Богиня Разума, возведенная XVIII веком на престол, восседала на нем не слишком уверенно. После наполеоновских войн правительства победоносной реакции тщатся воскресить предреволюционные общественные взаимоотношения. Священный союз жаждал, чего бы это ни стоило, повернуть историю вспять, на пути, уже пройденные ею. Но маховик истории остановить невозможно, можно разве что замедлить первые его обороты. На обломках алтаря Разума пытались вновь утвердить алтарь религиозной догмы — и вот был воскрешен орден иезуитов.

Польша не возвела ни единого Храма Разума, стало быть, и сносить было нечего. Отсталая в развитии общественных форм, она пыталась смягчить резкость новизны.
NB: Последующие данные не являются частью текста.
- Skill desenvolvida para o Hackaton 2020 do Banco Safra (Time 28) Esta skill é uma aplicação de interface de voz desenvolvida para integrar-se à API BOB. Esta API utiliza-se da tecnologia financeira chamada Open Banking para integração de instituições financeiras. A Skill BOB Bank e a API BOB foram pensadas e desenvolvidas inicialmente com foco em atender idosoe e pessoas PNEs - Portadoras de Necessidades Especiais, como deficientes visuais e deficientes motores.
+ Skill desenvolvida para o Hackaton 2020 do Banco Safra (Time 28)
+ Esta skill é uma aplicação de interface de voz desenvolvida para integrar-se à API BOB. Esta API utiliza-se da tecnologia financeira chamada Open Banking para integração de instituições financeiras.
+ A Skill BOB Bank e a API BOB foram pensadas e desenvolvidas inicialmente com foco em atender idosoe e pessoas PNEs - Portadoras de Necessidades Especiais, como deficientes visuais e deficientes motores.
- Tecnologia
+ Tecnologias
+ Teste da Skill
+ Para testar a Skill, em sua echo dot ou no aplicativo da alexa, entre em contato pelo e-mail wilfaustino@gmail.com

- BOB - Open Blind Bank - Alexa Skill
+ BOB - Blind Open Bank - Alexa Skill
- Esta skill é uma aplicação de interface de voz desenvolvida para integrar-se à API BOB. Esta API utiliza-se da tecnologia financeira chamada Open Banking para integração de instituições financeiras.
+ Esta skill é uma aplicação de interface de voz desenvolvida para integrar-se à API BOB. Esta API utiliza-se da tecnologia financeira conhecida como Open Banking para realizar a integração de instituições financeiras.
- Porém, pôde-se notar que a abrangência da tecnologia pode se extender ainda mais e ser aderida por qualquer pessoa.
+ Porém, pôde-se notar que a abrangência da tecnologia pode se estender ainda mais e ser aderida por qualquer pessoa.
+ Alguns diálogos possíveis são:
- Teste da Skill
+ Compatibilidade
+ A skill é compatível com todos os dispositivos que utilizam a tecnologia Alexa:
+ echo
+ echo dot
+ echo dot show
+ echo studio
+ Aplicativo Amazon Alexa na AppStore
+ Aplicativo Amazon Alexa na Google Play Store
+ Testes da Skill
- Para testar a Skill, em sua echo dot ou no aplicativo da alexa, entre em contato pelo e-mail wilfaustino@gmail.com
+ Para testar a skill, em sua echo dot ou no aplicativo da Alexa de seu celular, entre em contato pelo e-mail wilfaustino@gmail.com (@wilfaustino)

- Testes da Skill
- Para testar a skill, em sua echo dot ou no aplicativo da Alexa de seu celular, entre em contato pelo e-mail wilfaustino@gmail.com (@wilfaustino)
Польские либералы первых двух десятилетий XIX века пытаются примирить воду и пламень.

«Либеральный дух, — писал «Паментник Варшавски»[36] в 1816 году, — не упрекает ни приверженцев свободы за то, что они поддерживают ужасы анархии, ни приверженцев религии за то, что им случалось восхвалять Варфоломеевскую ночь».

Против этого кроткого, всепримиряющего духа и поднялась иезуитская реакция, поддержанная родимой шляхетской темнотой, ханжеством и суевериями.
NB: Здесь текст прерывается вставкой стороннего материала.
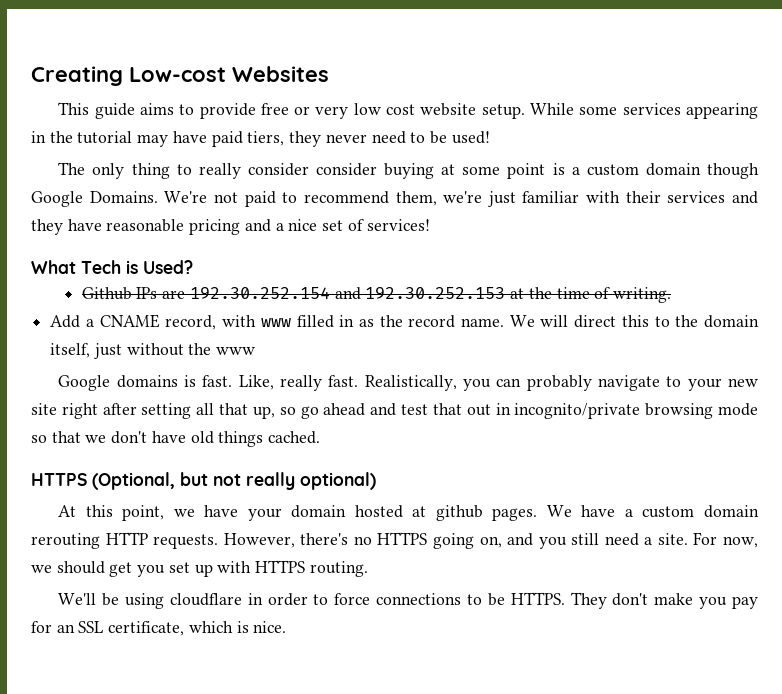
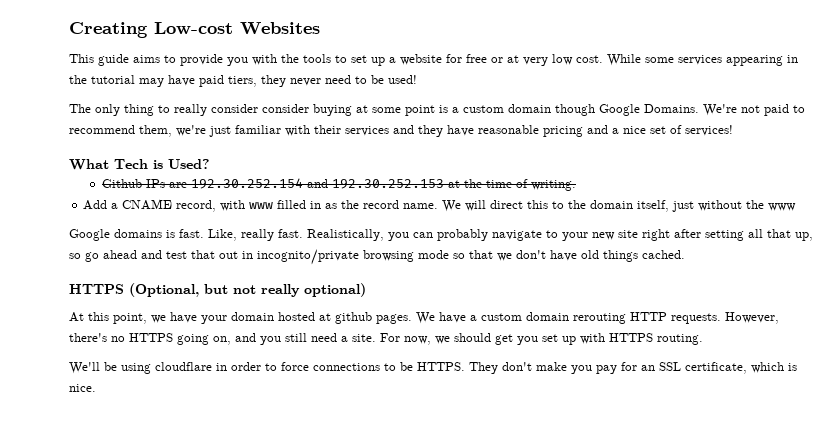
- This guide aims to provide free or very low cost website setup.
+ This guide aims to provide you with the tools to set up a website for free or at very low cost.

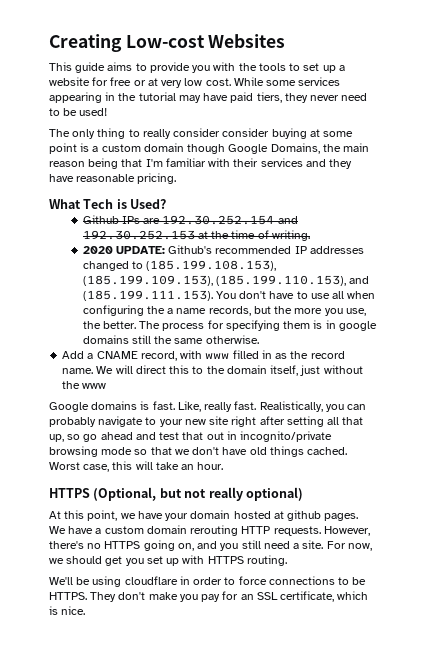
- The only thing to really consider consider buying at some point is a custom domain though Google Domains. We're not paid to recommend them, we're just familiar with their services and they have reasonable pricing and a nice set of services!
+ The only thing to really consider consider buying at some point is a custom domain though Google Domains, the main reason being that I'm familiar with their services and they have reasonable pricing.
+ 2020 UPDATE: Github's recommended IP addresses changed to (185.199.108.153), (185.199.109.153), (185.199.110.153), and (185.199.111.153). You don't have to use all when configuring the a name records, but the more you use, the better. The process for specifying them is in google domains still the same otherwise.
+ Worst case, this will take an hour.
Смелым пером ответил иезуитам Ян Снядецкий; он измывался над богословами, пытающимися своими сутанами затмить и погасить «Светоч Разума». Он выступал против доморощенных обскурантов, которые провозглашали, трубили в самые уши народу, породившему Коперника, унизительный принцип: «Тот, кто родится на сей земле, годится разве для того лишь, чтоб трудиться из-под палки». Иезуитские принципы прочно засели в шляхетских мозгах. Обскуранты могли быть спокойны за будущность нации на задворках Речи Посполитой, несмотря на то, что царские власти в 1820 году прикрыли Полоцкую академию и изгнали иезуитов.
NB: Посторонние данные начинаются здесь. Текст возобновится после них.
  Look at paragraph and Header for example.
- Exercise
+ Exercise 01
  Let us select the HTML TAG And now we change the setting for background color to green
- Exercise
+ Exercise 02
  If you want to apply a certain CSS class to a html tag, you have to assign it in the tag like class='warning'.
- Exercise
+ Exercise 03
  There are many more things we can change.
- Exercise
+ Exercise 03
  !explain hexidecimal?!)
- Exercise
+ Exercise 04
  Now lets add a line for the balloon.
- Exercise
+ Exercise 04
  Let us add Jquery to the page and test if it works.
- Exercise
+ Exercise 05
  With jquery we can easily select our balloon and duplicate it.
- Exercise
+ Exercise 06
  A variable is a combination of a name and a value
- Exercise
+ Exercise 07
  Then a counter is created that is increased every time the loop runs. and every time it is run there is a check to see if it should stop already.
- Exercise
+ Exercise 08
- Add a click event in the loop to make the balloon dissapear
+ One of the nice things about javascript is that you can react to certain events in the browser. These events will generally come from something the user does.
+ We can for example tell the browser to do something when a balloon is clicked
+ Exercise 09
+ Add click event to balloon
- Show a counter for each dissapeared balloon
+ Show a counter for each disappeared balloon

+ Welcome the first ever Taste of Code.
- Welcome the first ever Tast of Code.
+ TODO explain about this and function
Когда император Александр стал царем польским, на Литве, обескураженной недавним поражением Наполеона, преследованиями и трауром по множеству утраченных иллюзий, как это ни странно, начала господствовать большая свобода. Ощутили ее прежде всего учебные заведения и печать. Тогда-то и было основано «Общество бездельников», поддержанное такими личностями, как Енджей Снядецкий, Шимкевич, Шимон Жуковский[37].

В эту эпоху Европа Священного союза буквально кишела бесчисленными тайными обществами. Набирались силы организации масонов и карбонариев, множились клубы записных мятежников против обветшалого общественного строя, против тирании правительств.

Александр Первый мечтал о том, чтобы направить движение вольных каменщиков в тихое русло; в этих целях он и сам вступил в масонскую ложу. Литовским масонам в то время не приходилось конспирировать. Из недр масонства вышли смелые реформаторы нравственной жизни. «Шубравцы» (бездельники), иронически назвавшие себя этим именем, спустя некоторое время отошли от масонских лож, ибо масонство отталкивало их своим чрезмерно пышным церемониалом, граничащим порою со средневековой мистикой.

С масонами не порвала, однако, новая организация Виленской молодежи, принявшая имя филоматов[38]. Организация эта явно переходила от целей общеэтических и самоусовершенствовательных к реформаторским и патриотическим. «Общество филоматов» в первом параграфе своего устава, казалось бы, отмежевалось от какой бы то ни было политической деятельности; общество должно было преследовать прежде всего и исключительно просветительные, научные, нравственные цели. Председателем общества был Ежовский, секретарем — Петрашкевич. Число участников было поначалу ничтожно малым, новых принимали с оглядкой. Юзеф Ежовский, председатель общества, был студентом весьма начитанным в классической словесности, философом вообще и даже — чем черт не шутит! — кантианцем, хотя и не по летам уравновешенным и даже несколько заскорузлым и, может быть, не вполне справедливым в своем морализаторском педантизме. Большей разносторонностью в увлечениях и страстях отличался Томаш Зан. Все отзывы о его характере, дошедшие до нас, совпадают в одном: все дивятся его нравственной чистоте. Но в противоположность Ежовскому Зан терпимо относился к слабостям человеческим, и, хотя нас и может удивлять у такого желторотого юнца чрезмерно наставнический тон,

Томаш Зан не грешил менторством. Просто так у него выражалась искренняя забота о человечестве. И у него самого было немало слабостей, особенно он был неравнодушен к прекрасному полу. Но, по-видимому, слабость эта была у него совершенно платонической. Это целомудрие Зана, эта его сладкоречивость, его страсть все на свете поэтизировать были бы почти невыносимы в компании жизнерадостных юнцов, если бы не то уважение, которое они испытывали к его учености. Он был ревностный математик и естествоиспытатель. Таким образом, его весьма скромные занятия поэзией носили характер совершенно частного увлечения. Его пастушеские триолеты, которые он посылал в эпистолах своих разным виленским прелестницам, были выдержаны в духе давно уже миновавшей сентиментальной эпохи.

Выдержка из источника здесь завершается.